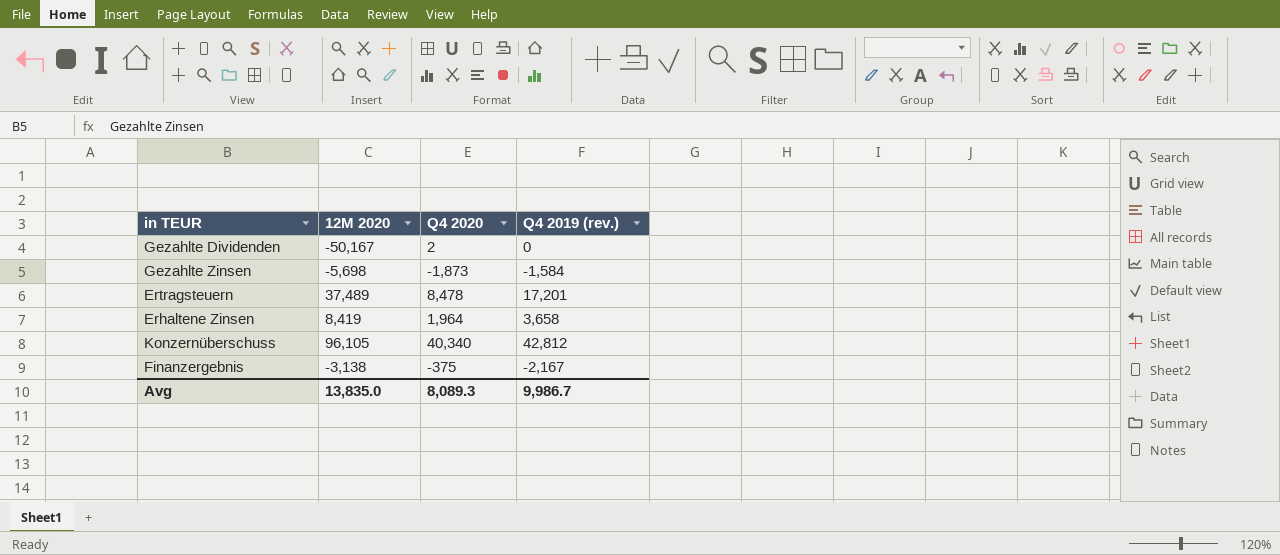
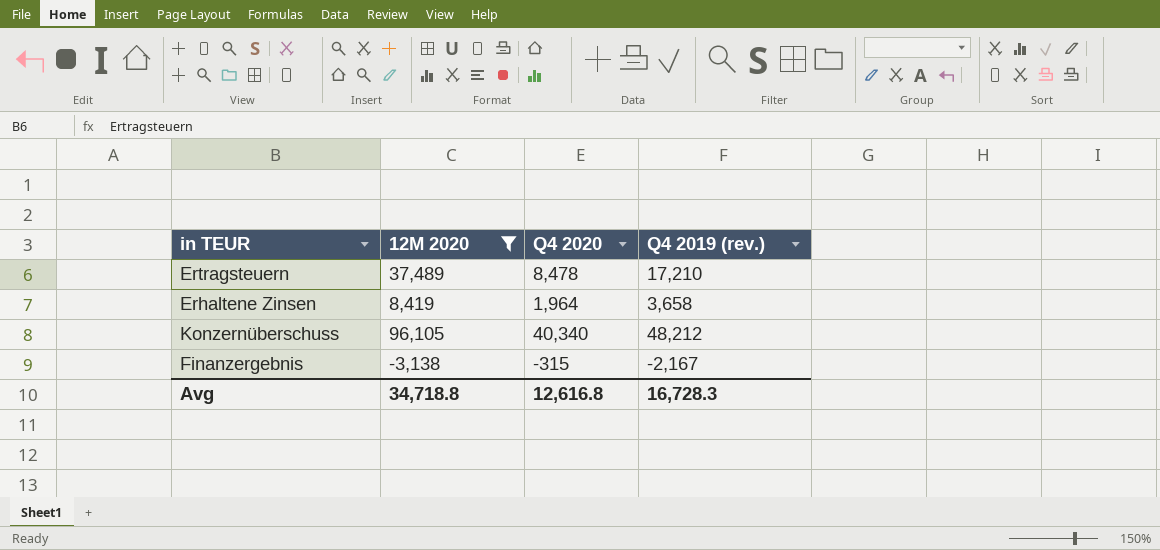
filter: none -> 12M 2020 >= -3,138
Ertragsteuern | Q4 2019 (rev.): 17,201 -> 17,210
Konzernüberschuss | Q4 2019 (rev.): 42,812 -> 48,212
Finanzergebnis | Q4 2020: -375 -> -315
Avg | 12M 2020: 13,835.0 -> 34,718.8
Avg | Q4 2020: 8,089.3 -> 12,616.8
Avg | Q4 2019 (rev.): 9,986.7 -> 16,728.3

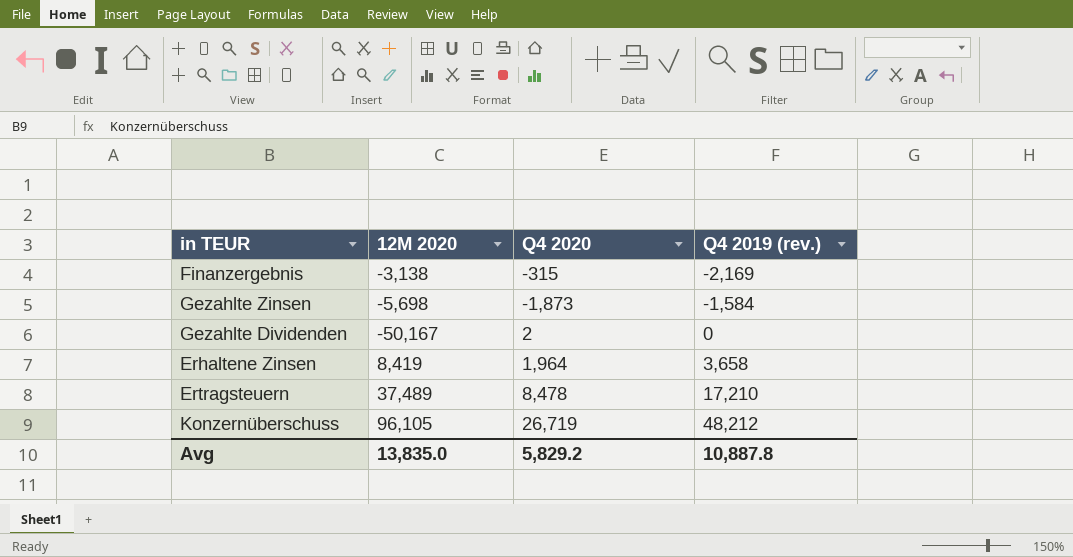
filter: 12M 2020 >= -3,138 -> none
row order: none -> Q4 2019 (rev.) ascending
Finanzergebnis | Q4 2019 (rev.): -2,167 -> -2,169
Konzernüberschuss | Q4 2020: 40,340 -> 26,719
Avg | 12M 2020: 34,718.8 -> 13,835.0
Avg | Q4 2020: 12,616.8 -> 5,829.2
Avg | Q4 2019 (rev.): 16,728.3 -> 10,887.8

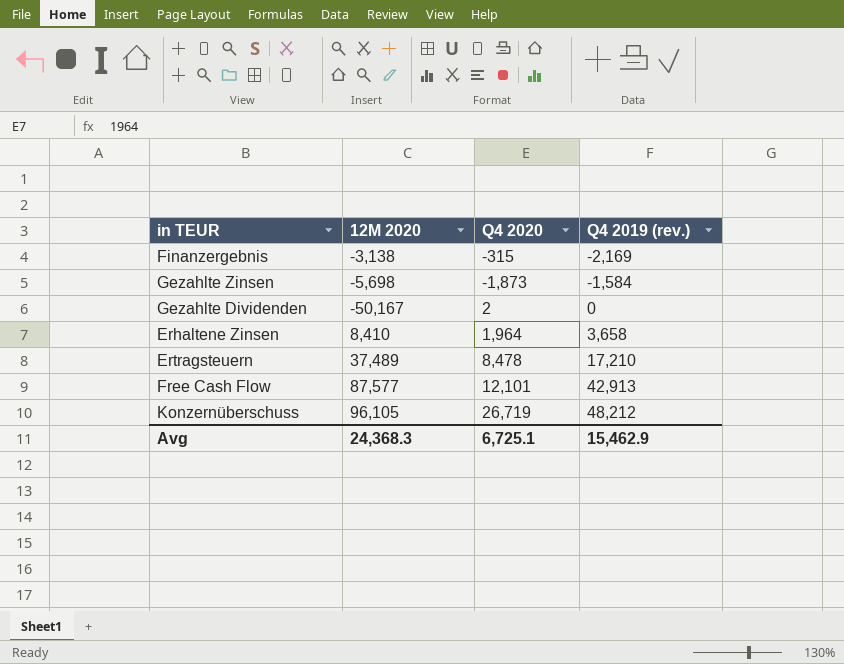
Erhaltene Zinsen | 12M 2020: 8,419 -> 8,410
row Free Cash Flow: none -> 87,577 | 12,101 | 42,913
Avg | 12M 2020: 13,835.0 -> 24,368.3
Avg | Q4 2020: 5,829.2 -> 6,725.1
Avg | Q4 2019 (rev.): 10,887.8 -> 15,462.9

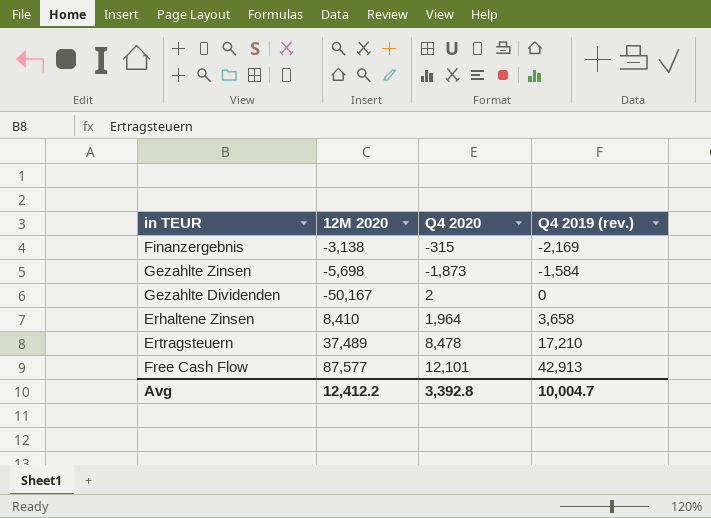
row Konzernüberschuss: 96,105 | 26,719 | 48,212 -> none
Avg | 12M 2020: 24,368.3 -> 12,412.2
Avg | Q4 2020: 6,725.1 -> 3,392.8
Avg | Q4 2019 (rev.): 15,462.9 -> 10,004.7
--------
• [Task instructions]: Beginning at the line with "Avg | Q4 2019 (rev.): 10,887.8 -> 15,462.9", reproduce word for word each line through the last line of the records. Include both ends but no pictures.

• [Finished task]:
Avg | Q4 2019 (rev.): 10,887.8 -> 15,462.9

row Konzernüberschuss: 96,105 | 26,719 | 48,212 -> none
Avg | 12M 2020: 24,368.3 -> 12,412.2
Avg | Q4 2020: 6,725.1 -> 3,392.8
Avg | Q4 2019 (rev.): 15,462.9 -> 10,004.7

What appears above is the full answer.